After our bus ride back to the hotel, my team and I head over to the Park Hotel to take a yoga class. I wish we’d found out about these before. They begin just after our work day ends, and while I’m too sore to do a good job, trying to hit my poses feels great on my tired muscles. The setting is ideal. We’re on the third story of the hotel, on a tiered sundeck overlooking the swimming pool. Cushy yoga mats are all laid out for us in the dimly lit darkness. The instructor has a strict lilt to his voice and he begins the class rushing us through a dozen sun salutations. I’m winded as we go the mat and he pushes us into ever advancing poses. When he realizes that my teammate Katrina is insanely flexible and well practiced, the rest of the class is about him seeing how contorted he can get her. The rest of us struggle to keep up, coming no where close. When she stood on her own head, I knew I was out of my league. Halfway through the class, I looked over to another part of the hotel and saw a few monkeys sitting, watching us perform for them. A staffer quickly chased them off. I wonder if he had not, would they have joined in?

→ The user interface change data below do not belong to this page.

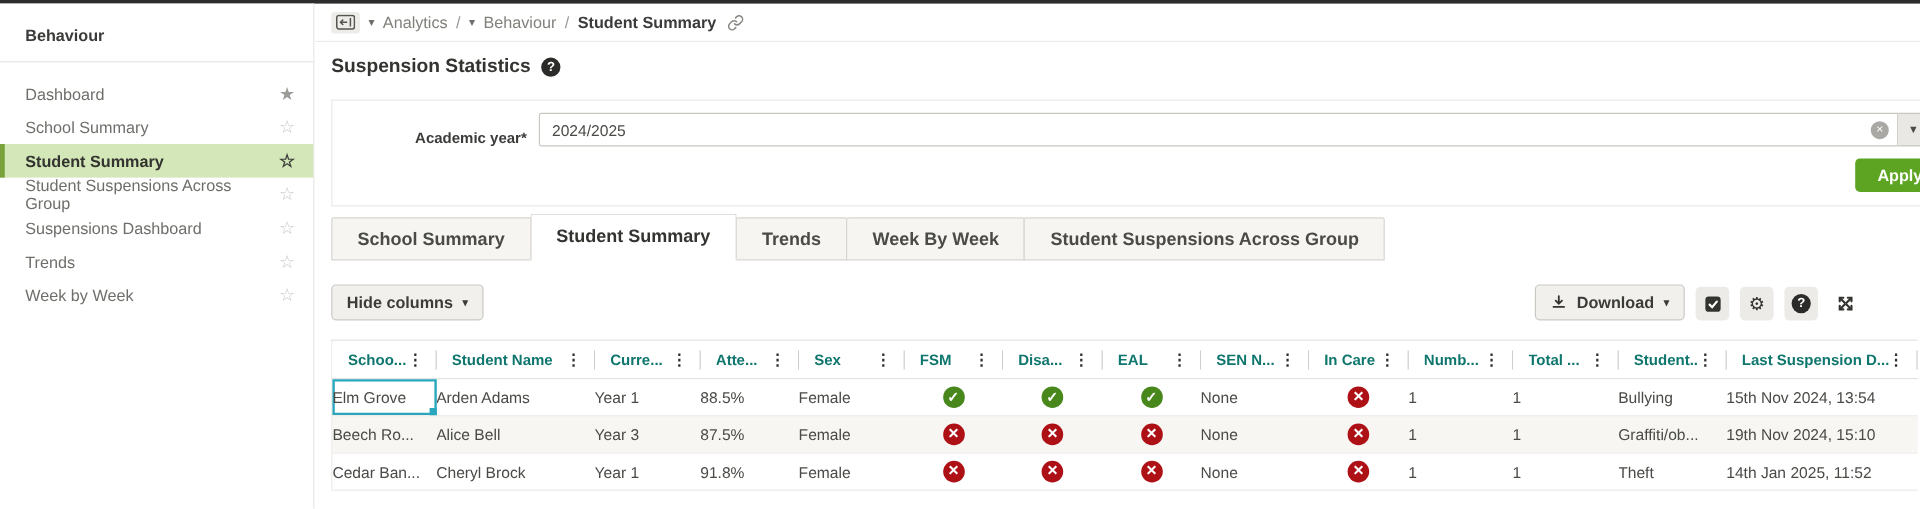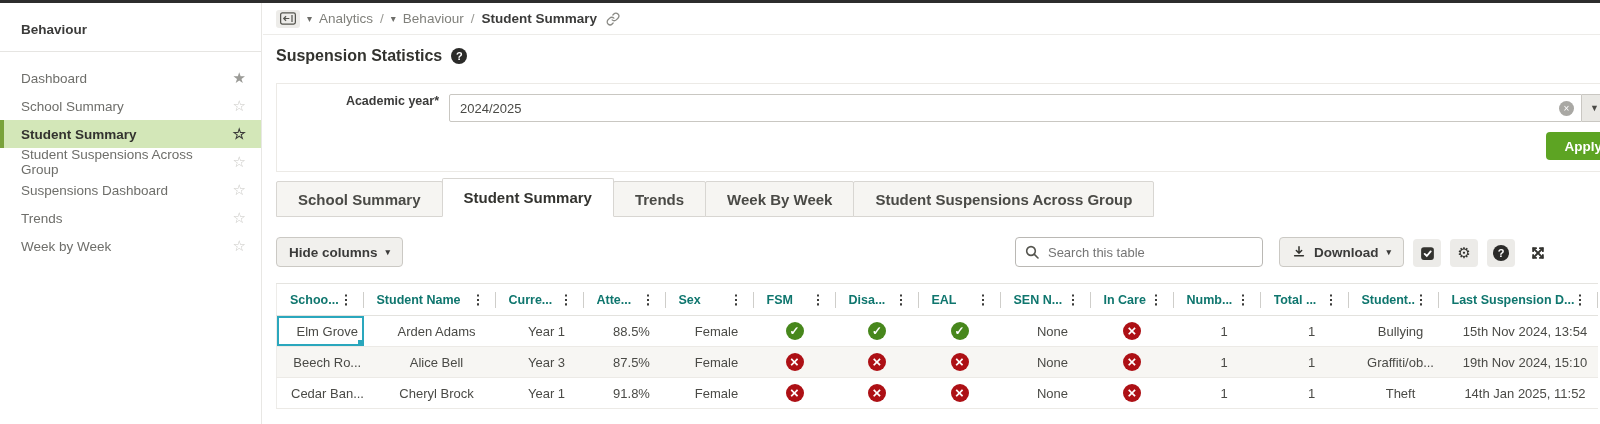--- a/index.html
+++ b/index.html
@@ -38,7 +38,7 @@
 
   
   .filter-panel { position:relative; margin:18px 0 0 13px; height:89px; border:1px solid #eceae6; border-right:none; padding-top:10px; }
-  .filter-row { display:flex; align-items:flex-start; }
+  .filter-row { display:flex; align-items:flex-end; }
   .filter-label { width:172px; text-align:right; padding-right:10px; font-size:12.5px; font-weight:bold; color:#3b3b3a; }
   .select-group { flex:1; display:flex; position:relative; margin-right:-8px; }
   .select-group input { flex:1; height:28px; border:1px solid #c9c7c2; border-radius:2px 0 0 2px; padding:0 46px 0 10px; font-size:13px; color:#4a4a46; font-family:"Liberation Sans",sans-serif; }

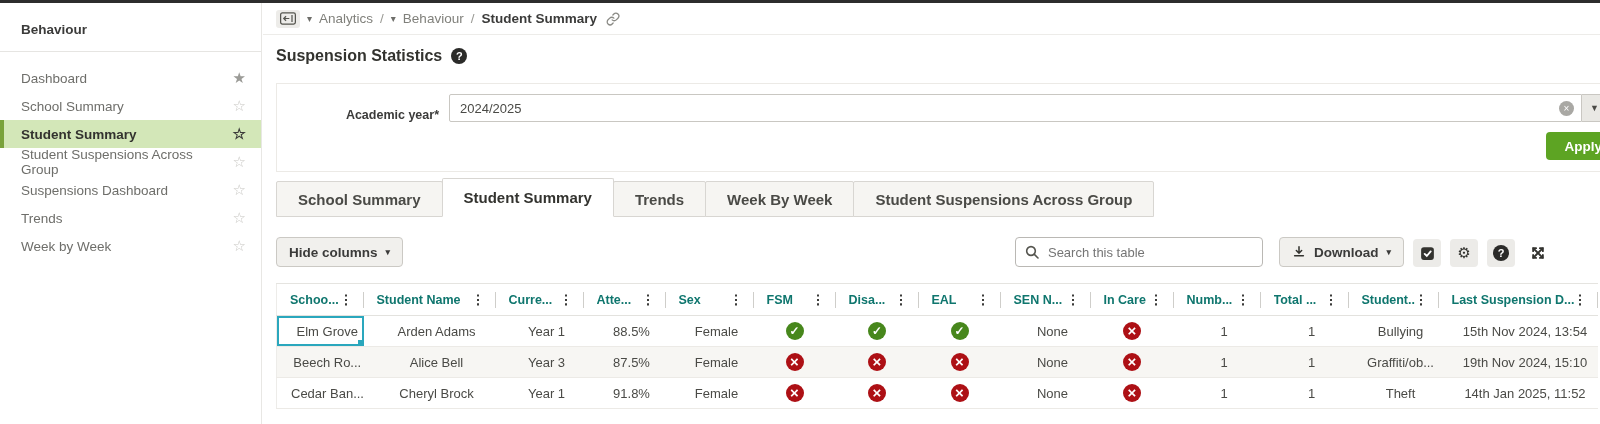--- a/index.html
+++ b/index.html
@@ -174,13 +174,6 @@
       <span class="caret">▾</span>
     </button>
     <span class="spacer"></span>
-    <span class="search-wrap">
-      <svg width="16" height="16" viewBox="0 0 24 24" fill="none" stroke="#55554f" stroke-width="2.4" stroke-linecap="round">
-        <circle cx="10.5" cy="10.5" r="6.5"></circle>
-          <line x1="15.5" y1="15.5" x2="21" y2="21"></line>
-      </svg>
-      <input type="text" placeholder="Search this table" style="">
-    </span>
     <button class="btn dl">
       <svg width="14" height="14" viewBox="0 0 24 24" fill="none" stroke="#33332f" stroke-width="2.6" stroke-linecap="round">
         <path d="M12 3v10M7.5 9.5 12 14l4.5-4.5M4.5 18.5h15"></path>

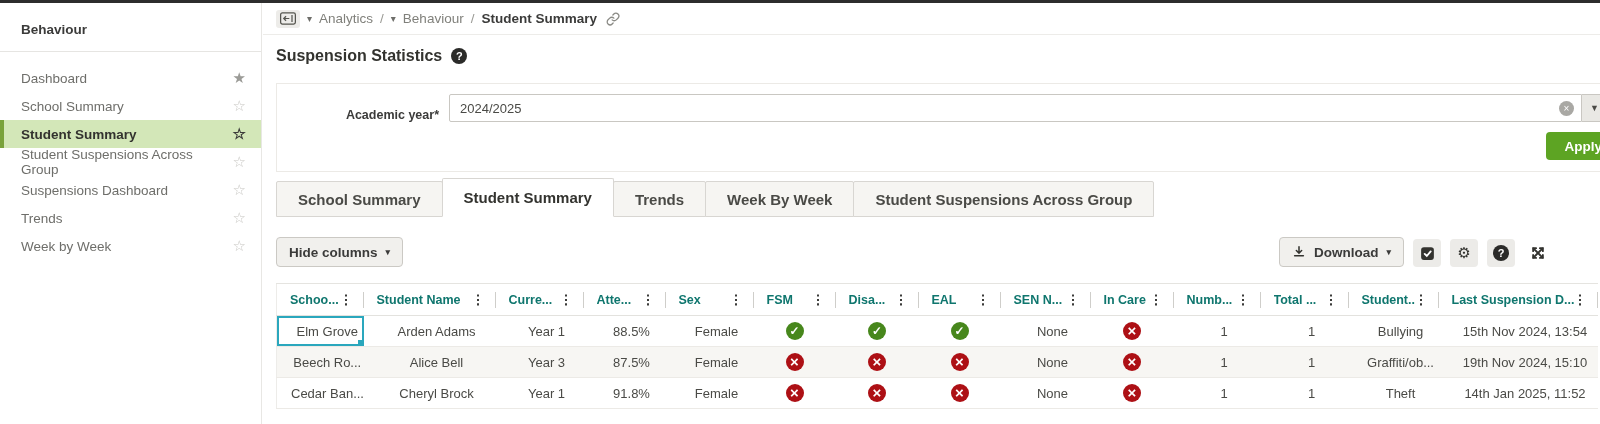--- a/index.html
+++ b/index.html
@@ -70,7 +70,7 @@
   .th-in { display:flex; align-items:center; padding-left:13px; }
   .th-label { font-size:12.5px; font-weight:bold; color:#0f766e; white-space:nowrap; overflow:hidden; }
   .kebab { margin-left:auto; padding-right:11px; font-size:13px; font-weight:bold; color:#2e2e2c; cursor:pointer; }
-  tbody td { height:31px; border-bottom:1px solid #eceae6; font-size:13px; color:#4a4a46; padding-left:14px; white-space:nowrap; overflow:hidden; cursor:default;text-align:center; }
+  tbody td { height:31px; border-bottom:1px solid #eceae6; font-size:13px; color:#4a4a46; white-space:nowrap; overflow:hidden; cursor:default; }
   tbody tr:nth-child(2) { background:#f7f6f3; }
   td.c { text-align:center; padding-left:0; }
   td.selected { position:relative; box-shadow:inset 0 0 0 2px #2aa7bd; }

After some lengthy showers under the endless hot water afforded by the hotel, we hiked over to a pan asian restaurant called Q-ba and ate an eclectic mix of foods we’d been missing (I had lentils again). We sat outside and looked out on the Delhi night. A single firework went off over the presidential palace and kept us waiting for another. We got back to the hotel around 10:30 making this one of the latest nights I’d been able to keep awake for since arriving in India.